_Work instruction:_ Out of all the lines below, count those with the word "field". Give the number only.

[[ Records supplied open ]]

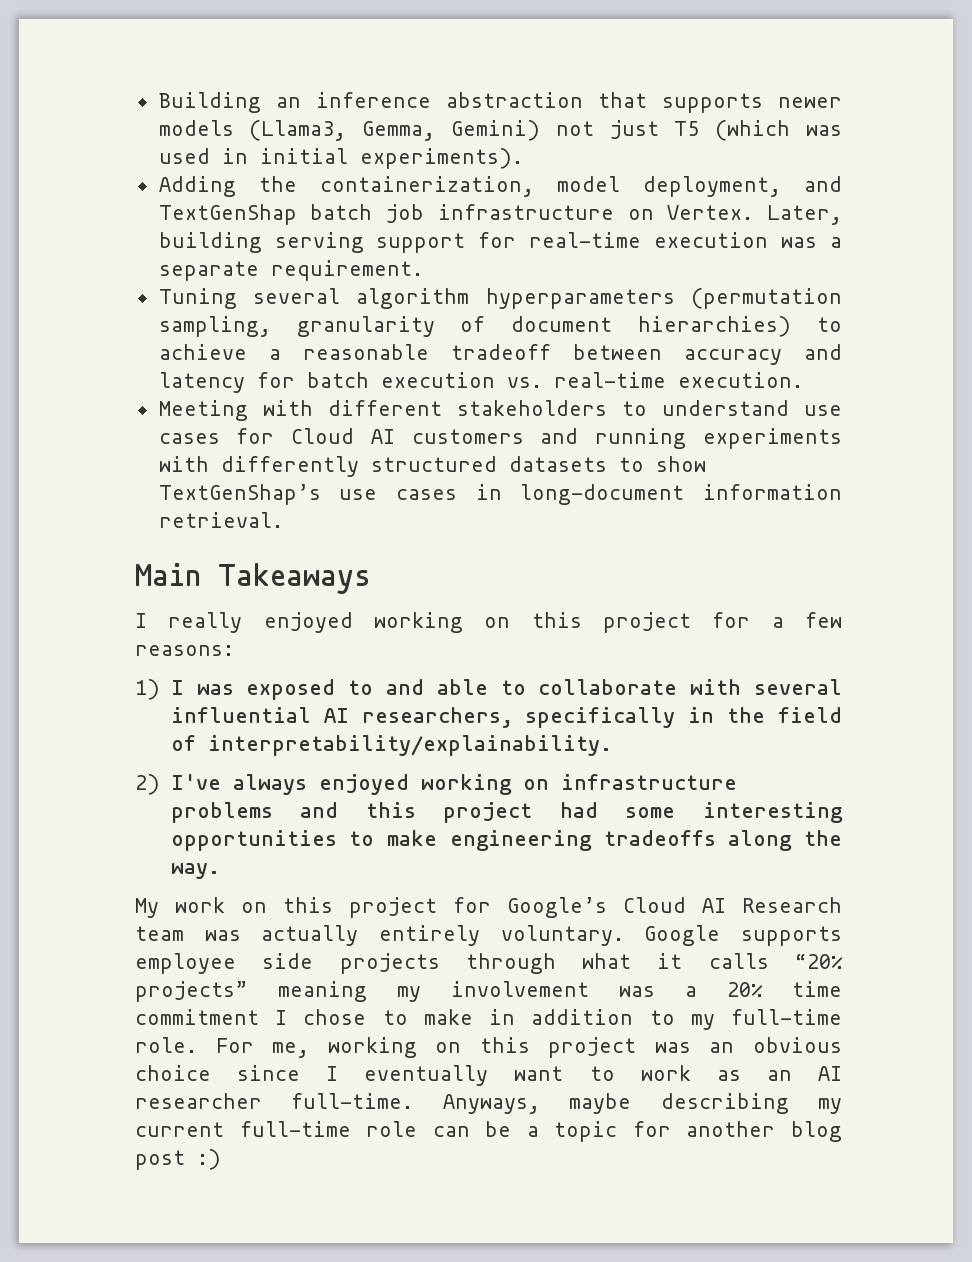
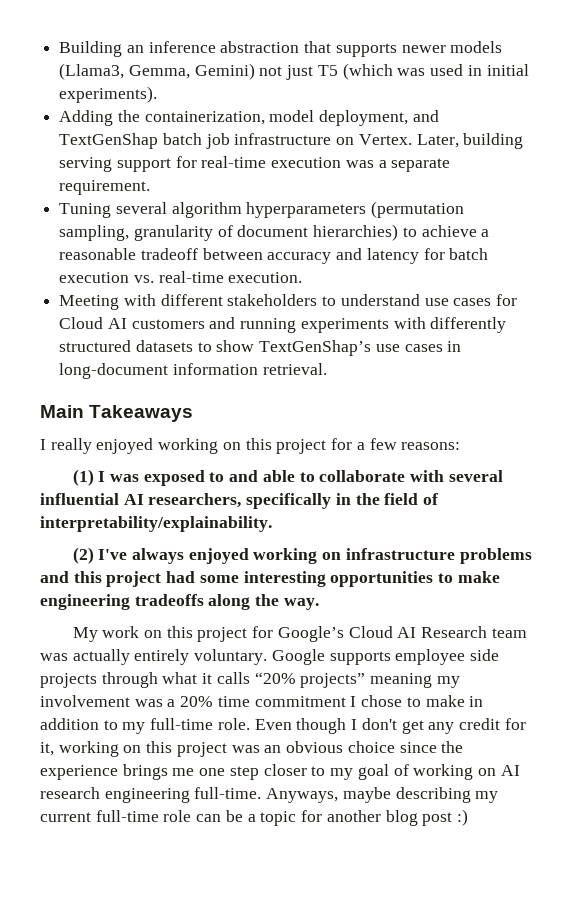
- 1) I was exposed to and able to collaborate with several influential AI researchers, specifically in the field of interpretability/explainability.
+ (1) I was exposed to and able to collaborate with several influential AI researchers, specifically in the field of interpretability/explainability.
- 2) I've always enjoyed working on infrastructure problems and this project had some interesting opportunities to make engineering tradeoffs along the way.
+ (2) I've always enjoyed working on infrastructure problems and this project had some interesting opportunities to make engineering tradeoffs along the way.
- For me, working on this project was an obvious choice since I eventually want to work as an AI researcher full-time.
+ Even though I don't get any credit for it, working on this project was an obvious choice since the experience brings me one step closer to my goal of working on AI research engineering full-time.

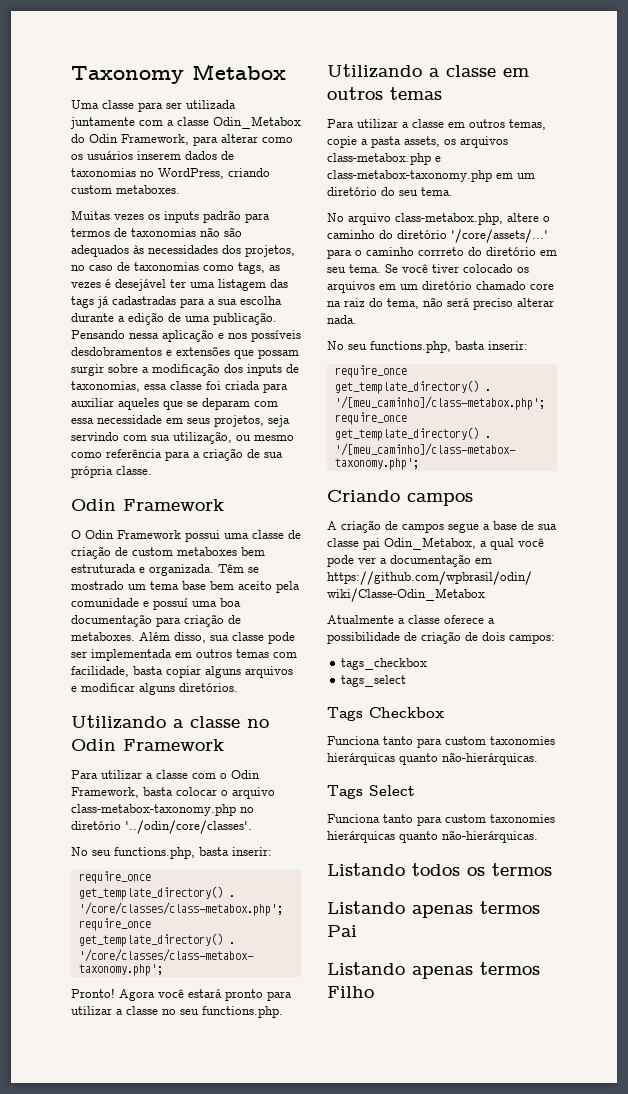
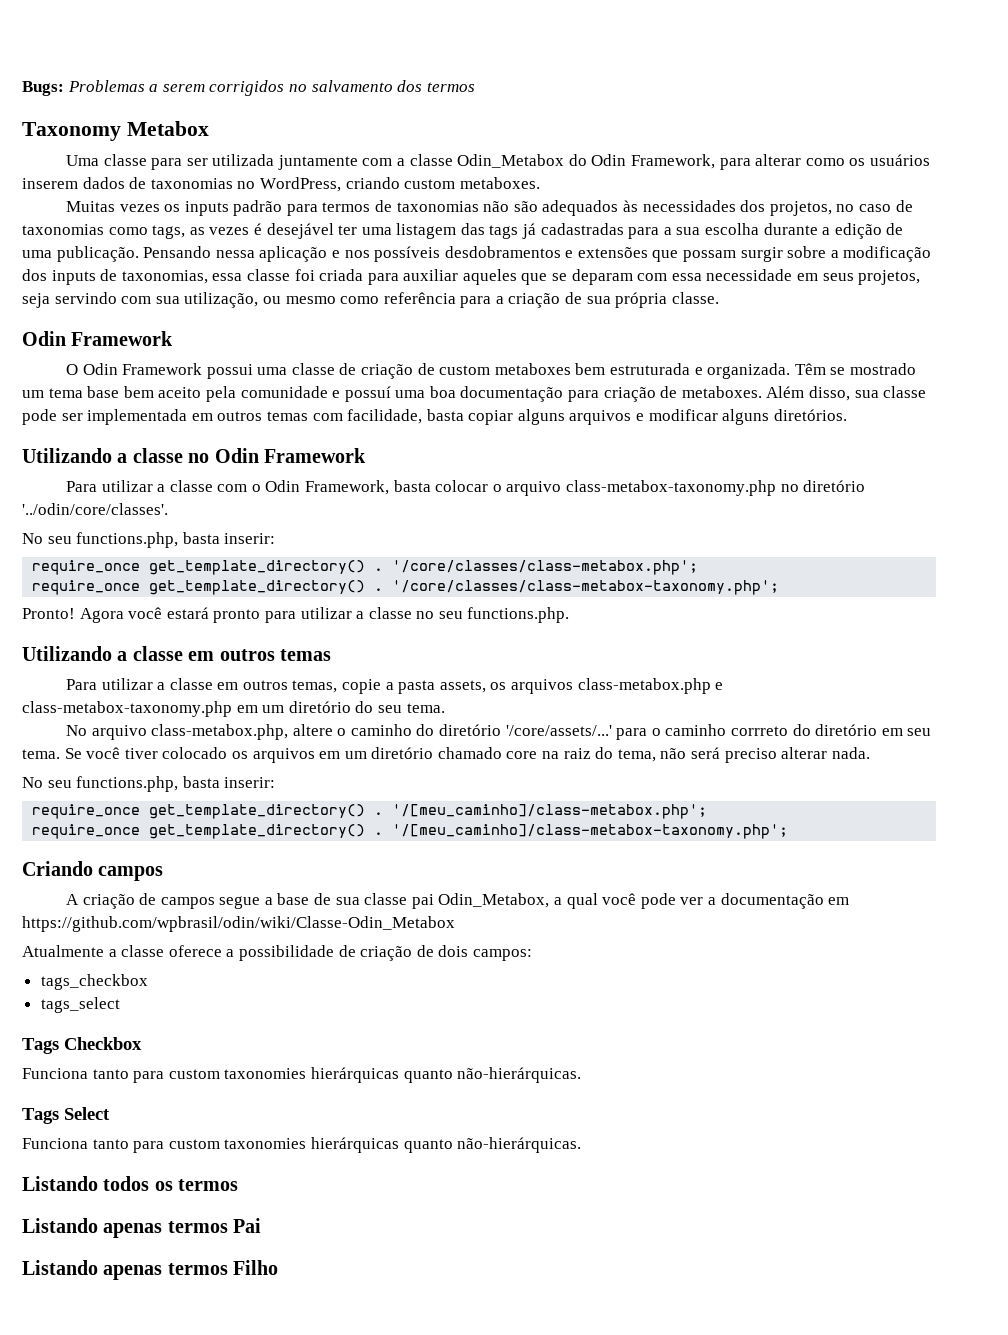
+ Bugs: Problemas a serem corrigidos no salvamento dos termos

[[ Records supplied closed ]]

_Finished task:_ 2